The appointment of the Governor General by the Government is generally preceded by a private consultation with the Opposition. However, as the end of Governor General Michaëlle Jean’s five-year term draws closer, Liberal Leader Michael Ignatieff has publicly expressed the party’s view of having her term renewed for another one to two years. CBC News reported that Ignatieff, who was consulted by the Canadian Secretary to the Queen at the request of the Prime Minister for suggestions on a successor to Jean, commended Jean and her work both personally and professionally. "Michaëlle Jean has served her country with distinction and honour," Ignatieff said, citing her involvement after the Jan. 12 earthquake in Haiti as an example. "She deserves our thanks and our gratitude." He also noted her personal achievements, noting her struggles as a francophone woman, as well as her success in overcoming such obstacles and becoming the first black Canadian to be appointed as Governor General.
According to The Toronto Star, the Prime Minister’s Office offered the following comment: “The Governor-General has done an exceptional job of representing Canada over the past 5 years. The Prime Minister and the Governor-General have an excellent working relationship.” However, The Globe and Mail reports that the Governor-General, who was appointed by former Liberal Prime Minister Paul Martin, has had an uneasy relationship with the Harper government.

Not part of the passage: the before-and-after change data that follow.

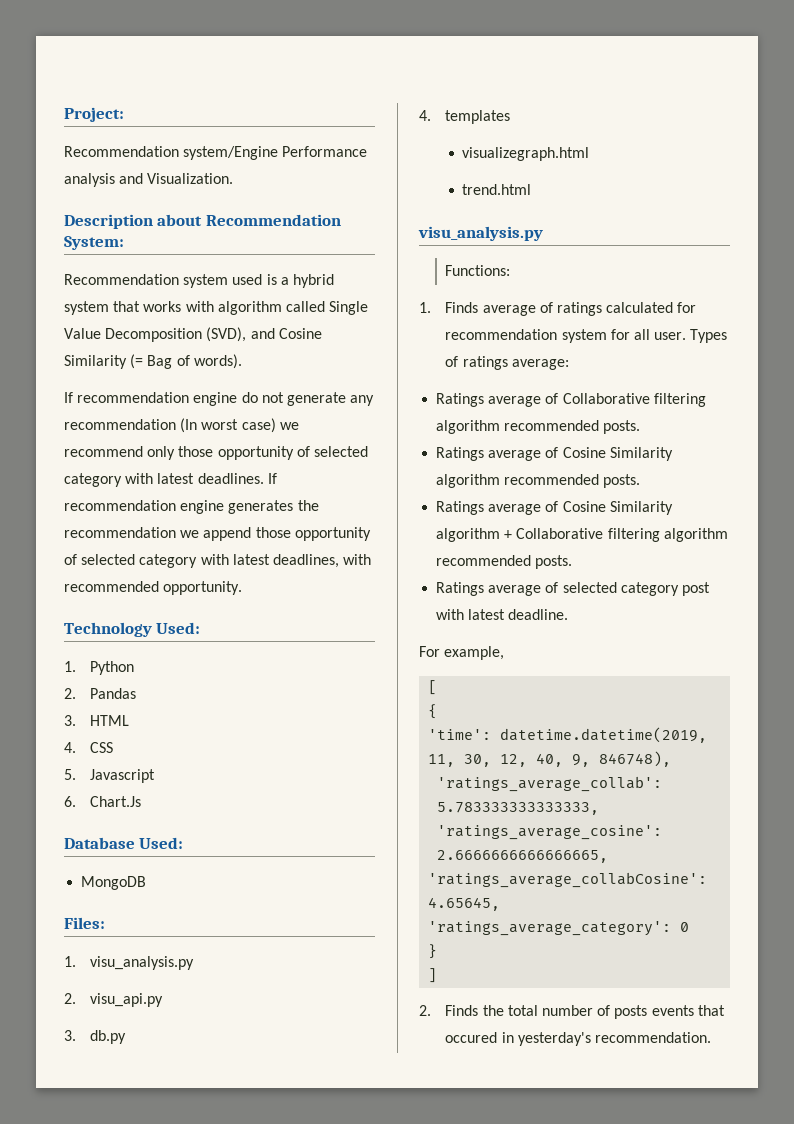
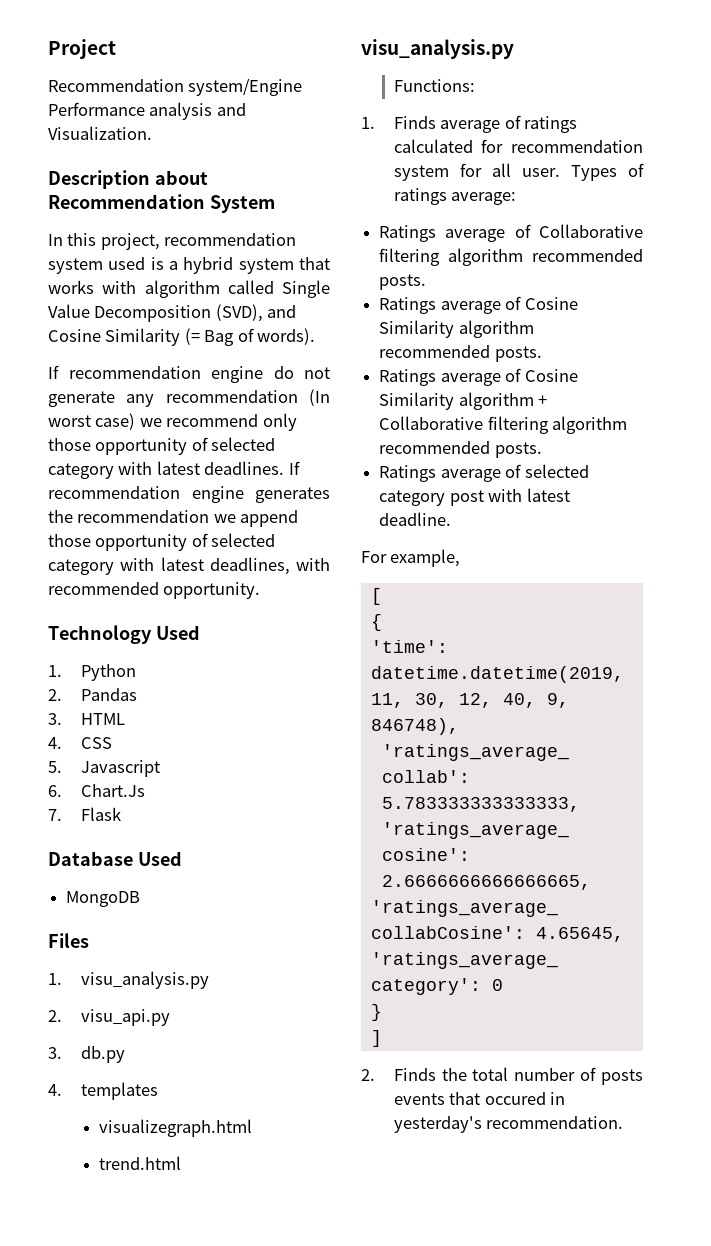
[64,107,124,122] Project: -> [48,39,116,59] Project
[64,236,124,250] [64,274,179,285] System: // Recommendation -> [209,195,275,213] [48,233,297,250] System // In this project, recommendation
[156,622,201,634] Used: -> [155,625,200,640] Used
(142, 801) none -> [48,807,121,821] // 7. Flask
[139,837,184,849] Used: -> [137,851,182,866] Used
[64,917,105,929] Files: -> [48,933,89,948] Files

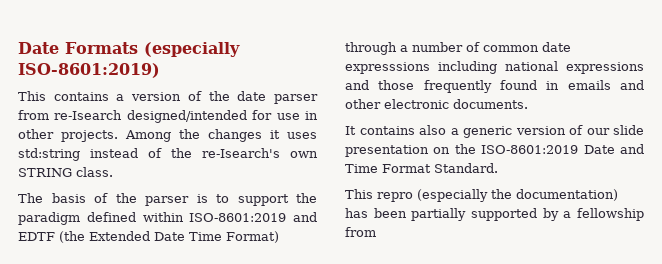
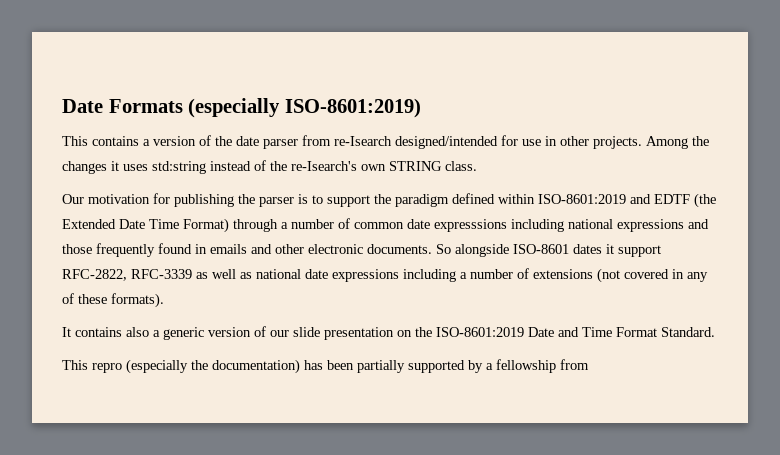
[18,193,108,203] The basis of -> [62,193,234,207] Our motivation for publishing
(528, 104) none -> [436,244,661,257] [62,268,708,283] [62,293,164,308] So alongside ISO-8601 dates it support RFC-2822, RFC-3339 as well as national date expressions including a number of extensions (not covered in any of these formats).

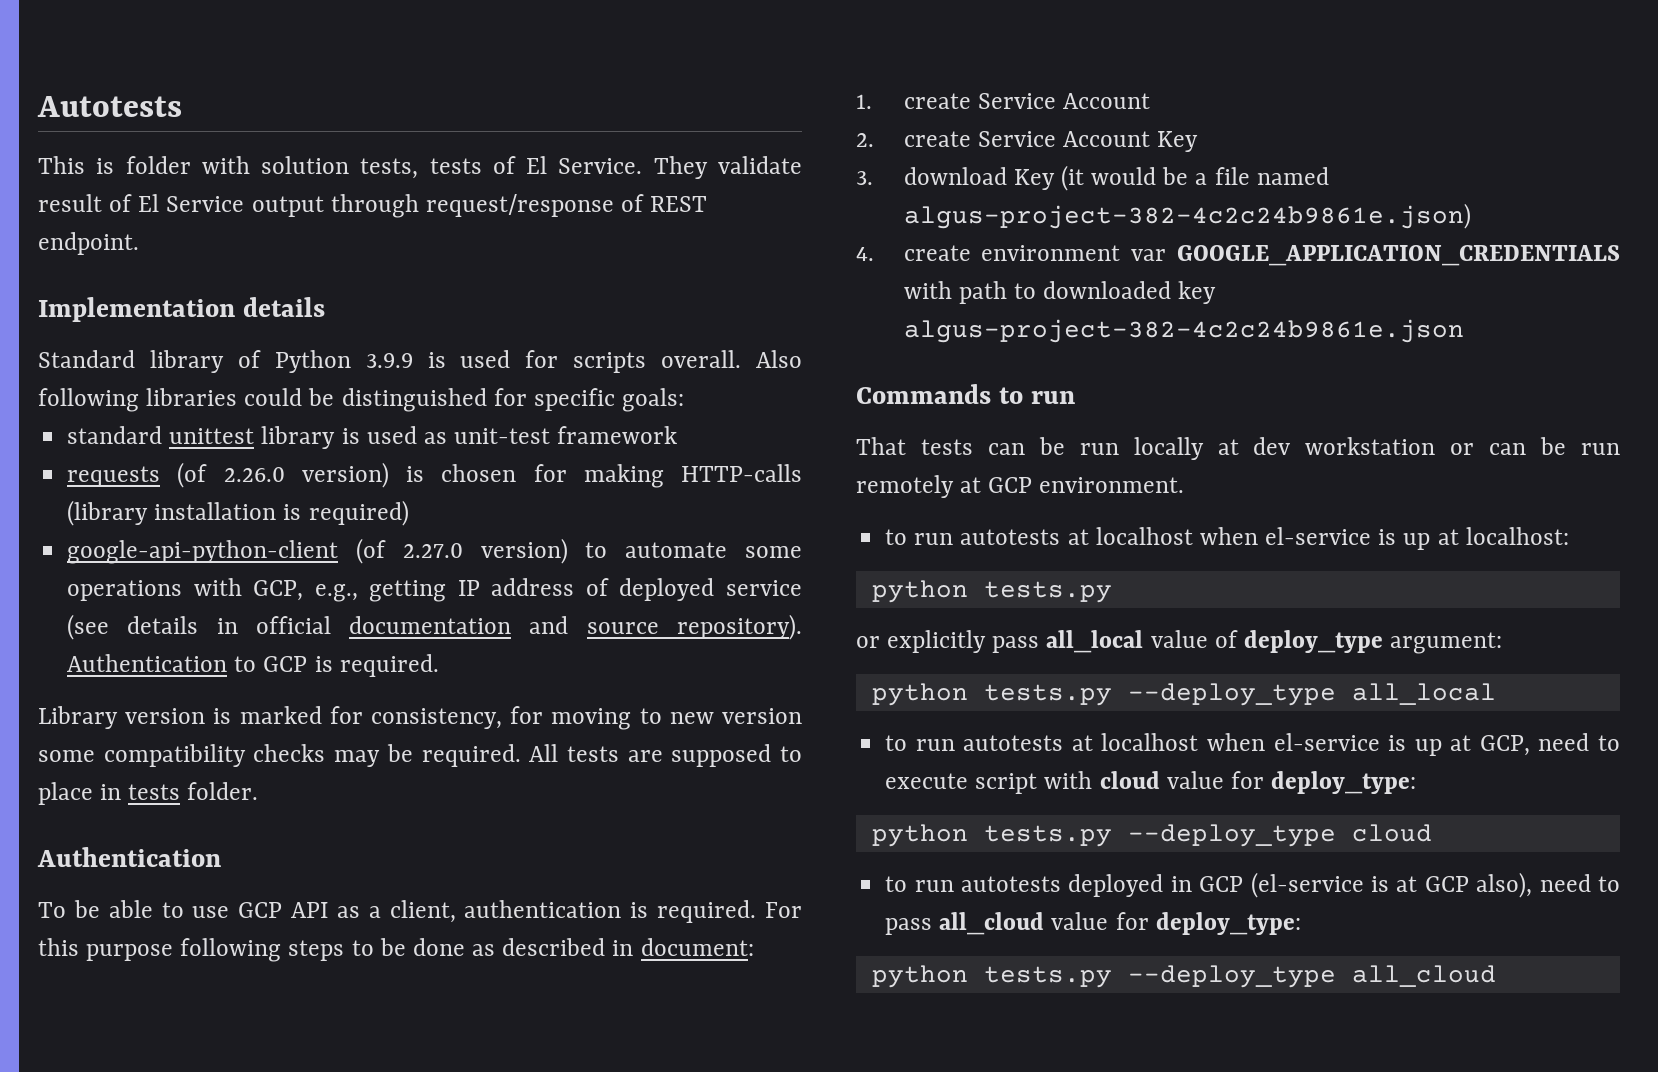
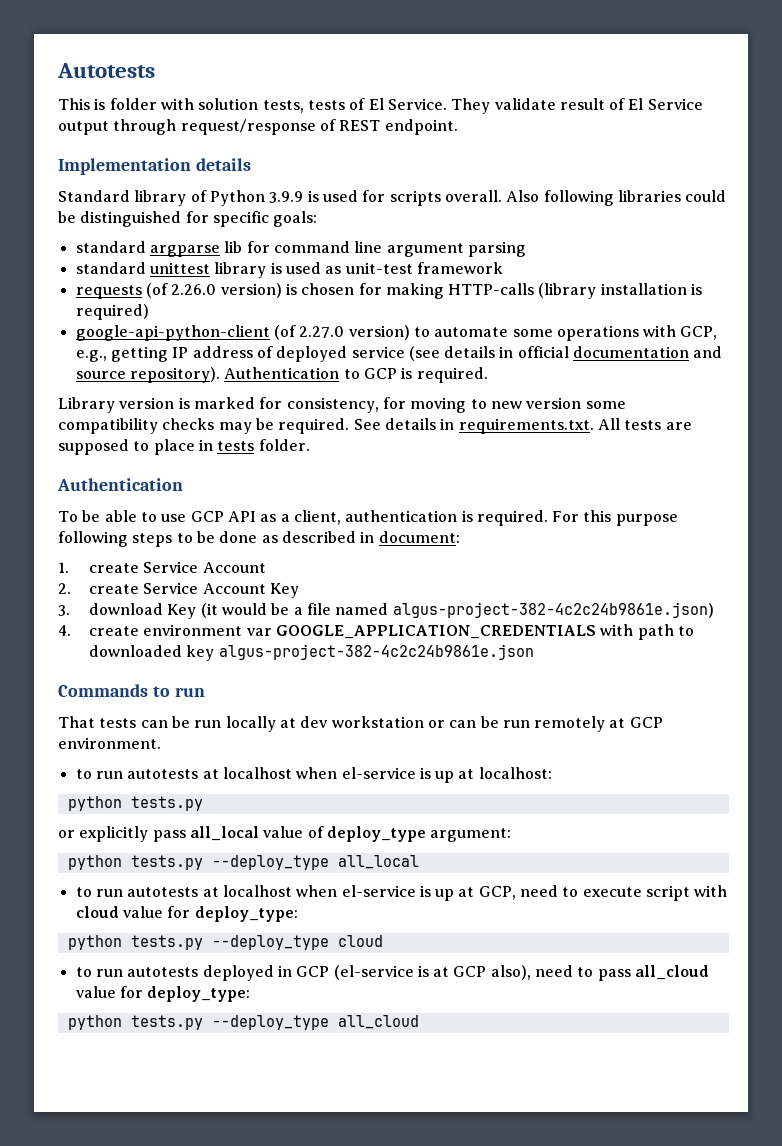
(685, 400) none -> [75,241,526,257] // standard argparse lib for command line argument parsing
(521, 755) none -> [353,418,594,434] See details in requirements.txt.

This issue has generated much discussion about the politicizing of such a position and crafting it into a public debate, particularly as this move was made by the Opposition. University of Toronto political scientist Peter Russell said it is “wrongheaded” for the Liberals to be promoting a particular candidate for a post that is supposed to be politically neutral and, “Her independence of partisanship is just crucial for the exercise of her office.” However, according to The Toronto Star, Ignatieff said, “I don’t think there are complicated political or constitutional considerations here.” He continued, “Going public with this is just a way of saying Canadians should be consulted and should have a public conversation on what kind of governor-general we want next. Nor are any lines being drawn in the sand.”
Jean’s term is set to end on September 27, and several names have been rumored as potential successors including disabled rights campaigner Rick Hansen; former chief of defence staff John de Chastelain; Inuit leader Mary Simon and Reform Party founder Preston Manning.